Angélica era una señora emocionalmente abandonada por su familia. Es habitual: pagan el mes pero no vienen por el geriátrico. Uno cumple su parte, el otro también, todos contentos diremos. Salvo la señora. Con el tiempo, aceptó que su familia no la quisiera. Poca gente aguanta a una anciana que necesitaba pinchazos para la insulina y encima odiaba ver manar sangre de sí. Cabe aclarar: en ese entonces se requería un gran pinchazo; hoy es con sensibles maquinitas portátiles del tamaño de una caja de chicles y duele nada medirse el azúcar en sangre. En fin: hay que estar detrás de una señora.
Cuando falleció, solo cuatro llevaron el féretro: mi madre, mi hermano, un primo y un médico amigo de la familia. Fin, diría Adorni.
Virginia, la primera persona que vi morir frente a mis ojos.
Amalio, ‘Amelito’, quien vivía en París, a pocas cuadras de la Torre Eiffel e igual decidió venirse a Montevideo primero, a morir en Argentina después.
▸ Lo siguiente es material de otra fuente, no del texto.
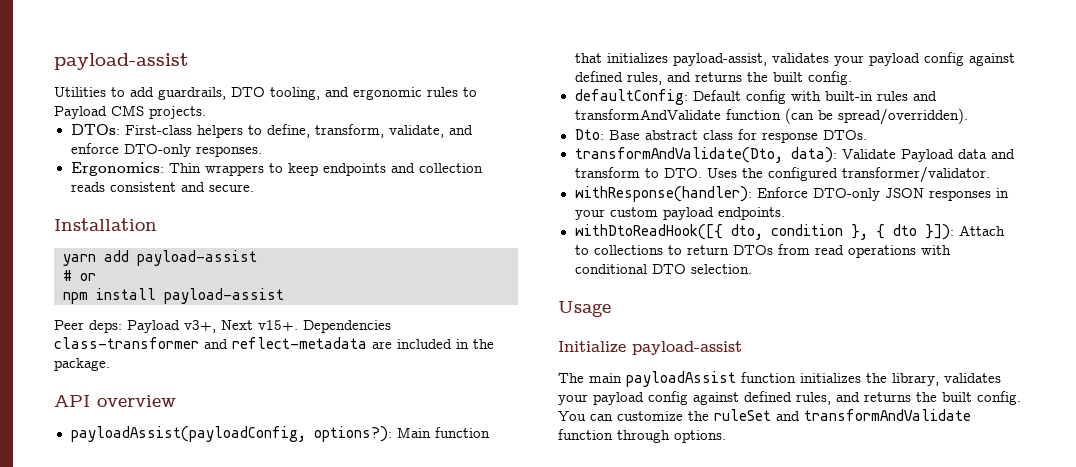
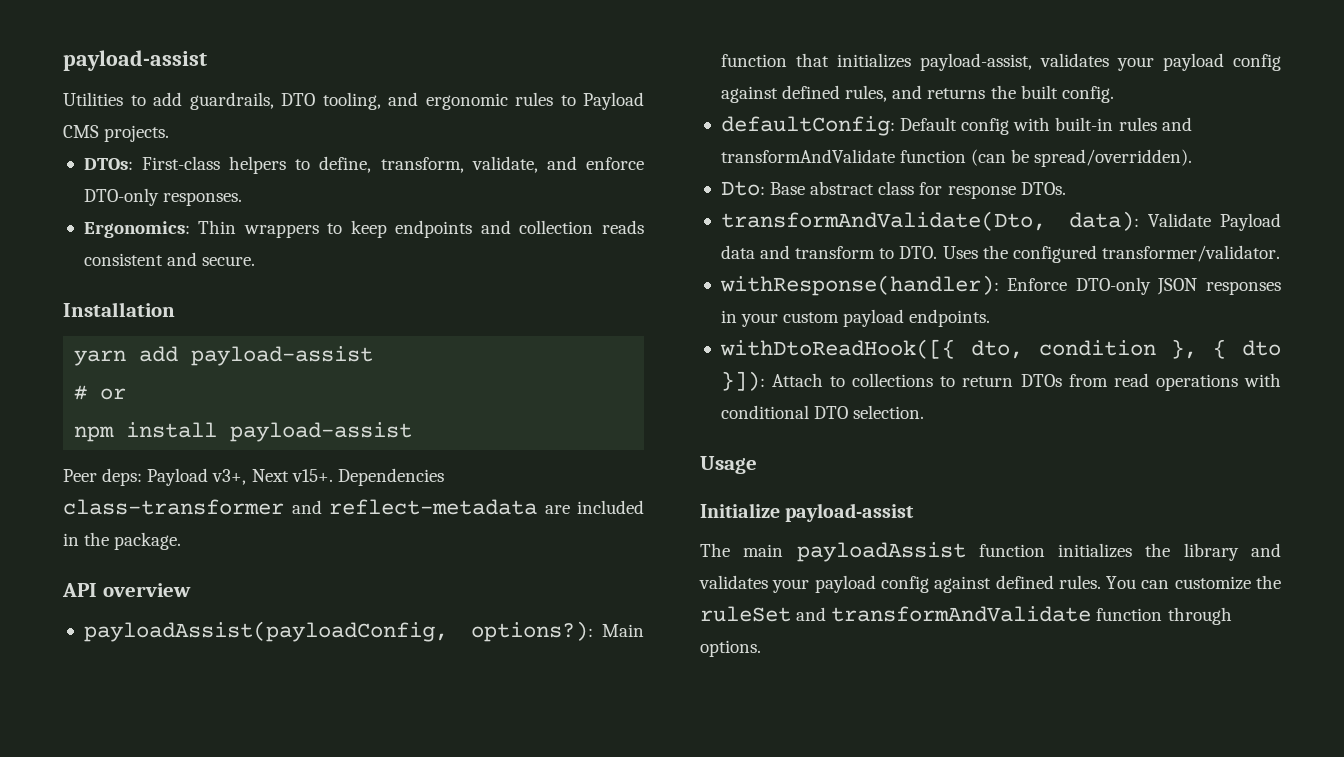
- The main payloadAssist function initializes the library, validates your payload config against defined rules, and returns the built config.
+ The main payloadAssist function initializes the library and validates your payload config against defined rules.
Todo por un amor, comentaba jocoso.
‘Chola’, a quien también vi irse de este mundo. Pudimos, al menos, llamar a su hijo y este pudo darle la despedida correspondiente entre familia.
No recuerdo su pasado, pero sí su estancia. Eso me basta para darles un respeto mínimo.
Llevo conmigo muchas historias, que no deseo mueran con mi despedida en unos meses de esta casa, seguro de esta ciudad, quizás de este país. Todas las vidas merecen al menos unas líneas. Trataré, entonces, de darles trascendencia con mi capacidad limitada. Espero alcance para honrar esa memoria.